ACTIVITY → From the data underneath, reproduce exactly the stretch that begins at the line with "[521,736,582,749] Street ->" and ends after the line with "[192,325,275,342] (#5-Color) ->".

DATA →
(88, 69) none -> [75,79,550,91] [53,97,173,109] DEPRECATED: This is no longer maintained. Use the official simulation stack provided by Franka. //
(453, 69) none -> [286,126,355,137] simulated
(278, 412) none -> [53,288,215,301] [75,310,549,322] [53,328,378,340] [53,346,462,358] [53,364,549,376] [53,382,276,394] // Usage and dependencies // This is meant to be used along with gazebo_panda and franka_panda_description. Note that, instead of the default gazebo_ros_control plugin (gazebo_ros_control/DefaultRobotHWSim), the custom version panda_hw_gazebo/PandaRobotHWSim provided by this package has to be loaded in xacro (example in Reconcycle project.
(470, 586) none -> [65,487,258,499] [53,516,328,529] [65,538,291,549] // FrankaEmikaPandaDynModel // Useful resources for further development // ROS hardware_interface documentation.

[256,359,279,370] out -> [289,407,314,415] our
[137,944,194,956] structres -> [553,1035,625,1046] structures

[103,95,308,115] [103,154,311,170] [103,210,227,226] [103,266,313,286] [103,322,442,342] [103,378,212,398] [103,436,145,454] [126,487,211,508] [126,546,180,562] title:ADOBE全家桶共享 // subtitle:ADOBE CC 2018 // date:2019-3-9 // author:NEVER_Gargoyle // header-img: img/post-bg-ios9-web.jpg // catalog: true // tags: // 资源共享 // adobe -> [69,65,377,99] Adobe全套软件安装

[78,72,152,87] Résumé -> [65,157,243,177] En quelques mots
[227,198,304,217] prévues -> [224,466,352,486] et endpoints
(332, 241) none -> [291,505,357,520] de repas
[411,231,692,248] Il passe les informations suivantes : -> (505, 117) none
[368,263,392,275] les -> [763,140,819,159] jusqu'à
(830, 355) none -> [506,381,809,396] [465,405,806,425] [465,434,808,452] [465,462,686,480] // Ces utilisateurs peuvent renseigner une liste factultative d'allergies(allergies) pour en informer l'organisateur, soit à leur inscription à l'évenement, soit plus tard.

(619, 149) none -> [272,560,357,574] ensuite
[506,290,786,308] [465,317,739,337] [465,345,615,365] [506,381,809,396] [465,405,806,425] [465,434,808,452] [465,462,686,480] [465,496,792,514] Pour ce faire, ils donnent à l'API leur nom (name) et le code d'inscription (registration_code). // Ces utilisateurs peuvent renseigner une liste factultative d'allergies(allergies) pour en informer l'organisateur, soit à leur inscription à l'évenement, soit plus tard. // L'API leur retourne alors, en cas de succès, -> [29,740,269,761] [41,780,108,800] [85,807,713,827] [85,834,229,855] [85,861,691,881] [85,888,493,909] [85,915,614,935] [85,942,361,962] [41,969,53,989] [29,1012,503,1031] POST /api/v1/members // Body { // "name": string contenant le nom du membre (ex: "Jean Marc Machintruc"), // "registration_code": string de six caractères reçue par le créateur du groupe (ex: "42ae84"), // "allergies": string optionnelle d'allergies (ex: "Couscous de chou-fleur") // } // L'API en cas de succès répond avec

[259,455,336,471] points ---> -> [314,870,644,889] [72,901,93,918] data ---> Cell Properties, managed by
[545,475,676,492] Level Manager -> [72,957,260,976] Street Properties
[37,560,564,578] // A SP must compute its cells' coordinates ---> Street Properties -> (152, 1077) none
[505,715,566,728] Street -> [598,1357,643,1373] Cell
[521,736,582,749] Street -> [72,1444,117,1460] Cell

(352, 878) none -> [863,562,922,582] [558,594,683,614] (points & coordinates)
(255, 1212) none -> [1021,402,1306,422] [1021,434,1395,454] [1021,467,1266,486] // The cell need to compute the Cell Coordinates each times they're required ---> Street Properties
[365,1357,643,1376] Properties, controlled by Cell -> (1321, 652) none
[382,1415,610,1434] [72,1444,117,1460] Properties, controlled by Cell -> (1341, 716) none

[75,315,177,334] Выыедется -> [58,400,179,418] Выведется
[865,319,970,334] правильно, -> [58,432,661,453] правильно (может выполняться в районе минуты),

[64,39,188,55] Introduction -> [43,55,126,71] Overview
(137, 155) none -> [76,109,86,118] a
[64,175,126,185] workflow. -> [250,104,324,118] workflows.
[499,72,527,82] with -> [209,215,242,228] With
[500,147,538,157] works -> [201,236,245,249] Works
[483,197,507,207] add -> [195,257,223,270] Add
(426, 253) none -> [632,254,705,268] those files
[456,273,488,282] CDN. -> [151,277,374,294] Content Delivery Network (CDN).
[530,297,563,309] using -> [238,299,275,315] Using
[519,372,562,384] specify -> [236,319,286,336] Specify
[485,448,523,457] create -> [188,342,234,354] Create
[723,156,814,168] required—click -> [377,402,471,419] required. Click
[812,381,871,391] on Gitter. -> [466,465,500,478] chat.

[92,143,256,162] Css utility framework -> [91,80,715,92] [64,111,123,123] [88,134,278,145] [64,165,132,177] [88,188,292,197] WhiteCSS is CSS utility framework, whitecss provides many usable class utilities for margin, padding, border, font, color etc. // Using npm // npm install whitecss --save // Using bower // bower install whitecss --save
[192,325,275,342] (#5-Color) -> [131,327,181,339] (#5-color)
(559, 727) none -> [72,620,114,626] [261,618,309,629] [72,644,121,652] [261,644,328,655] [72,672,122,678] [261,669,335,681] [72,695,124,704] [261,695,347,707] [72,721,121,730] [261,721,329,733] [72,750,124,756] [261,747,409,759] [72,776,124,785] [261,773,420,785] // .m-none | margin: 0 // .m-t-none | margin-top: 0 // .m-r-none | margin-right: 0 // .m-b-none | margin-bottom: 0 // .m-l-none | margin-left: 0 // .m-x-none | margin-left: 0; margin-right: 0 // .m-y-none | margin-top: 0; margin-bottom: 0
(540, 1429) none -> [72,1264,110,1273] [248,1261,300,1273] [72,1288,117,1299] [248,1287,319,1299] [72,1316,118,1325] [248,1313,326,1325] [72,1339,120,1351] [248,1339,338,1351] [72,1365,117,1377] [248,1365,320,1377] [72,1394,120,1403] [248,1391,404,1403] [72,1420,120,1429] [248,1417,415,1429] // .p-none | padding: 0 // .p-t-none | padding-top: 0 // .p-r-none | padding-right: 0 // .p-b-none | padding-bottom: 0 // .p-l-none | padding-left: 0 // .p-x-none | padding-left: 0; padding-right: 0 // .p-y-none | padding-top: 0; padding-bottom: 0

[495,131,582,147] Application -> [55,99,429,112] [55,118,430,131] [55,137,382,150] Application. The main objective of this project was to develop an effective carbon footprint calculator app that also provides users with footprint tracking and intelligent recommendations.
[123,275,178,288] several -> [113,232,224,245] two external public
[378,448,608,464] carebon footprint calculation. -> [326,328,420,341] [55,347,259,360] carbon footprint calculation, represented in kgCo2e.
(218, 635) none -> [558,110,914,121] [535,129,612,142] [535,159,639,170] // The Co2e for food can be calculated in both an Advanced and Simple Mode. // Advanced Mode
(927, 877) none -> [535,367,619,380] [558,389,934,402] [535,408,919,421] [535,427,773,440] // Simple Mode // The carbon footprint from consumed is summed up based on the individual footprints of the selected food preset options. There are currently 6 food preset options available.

EXERCISE ANSWER →
[521,736,582,749] Street -> [72,1444,117,1460] Cell

(352, 878) none -> [863,562,922,582] [558,594,683,614] (points & coordinates)
(255, 1212) none -> [1021,402,1306,422] [1021,434,1395,454] [1021,467,1266,486] // The cell need to compute the Cell Coordinates each times they're required ---> Street Properties
[365,1357,643,1376] Properties, controlled by Cell -> (1321, 652) none
[382,1415,610,1434] [72,1444,117,1460] Properties, controlled by Cell -> (1341, 716) none

[75,315,177,334] Выыедется -> [58,400,179,418] Выведется
[865,319,970,334] правильно, -> [58,432,661,453] правильно (может выполняться в районе минуты),

[64,39,188,55] Introduction -> [43,55,126,71] Overview
(137, 155) none -> [76,109,86,118] a
[64,175,126,185] workflow. -> [250,104,324,118] workflows.
[499,72,527,82] with -> [209,215,242,228] With
[500,147,538,157] works -> [201,236,245,249] Works
[483,197,507,207] add -> [195,257,223,270] Add
(426, 253) none -> [632,254,705,268] those files
[456,273,488,282] CDN. -> [151,277,374,294] Content Delivery Network (CDN).
[530,297,563,309] using -> [238,299,275,315] Using
[519,372,562,384] specify -> [236,319,286,336] Specify
[485,448,523,457] create -> [188,342,234,354] Create
[723,156,814,168] required—click -> [377,402,471,419] required. Click
[812,381,871,391] on Gitter. -> [466,465,500,478] chat.

[92,143,256,162] Css utility framework -> [91,80,715,92] [64,111,123,123] [88,134,278,145] [64,165,132,177] [88,188,292,197] WhiteCSS is CSS utility framework, whitecss provides many usable class utilities for margin, padding, border, font, color etc. // Using npm // npm install whitecss --save // Using bower // bower install whitecss --save
[192,325,275,342] (#5-Color) -> [131,327,181,339] (#5-color)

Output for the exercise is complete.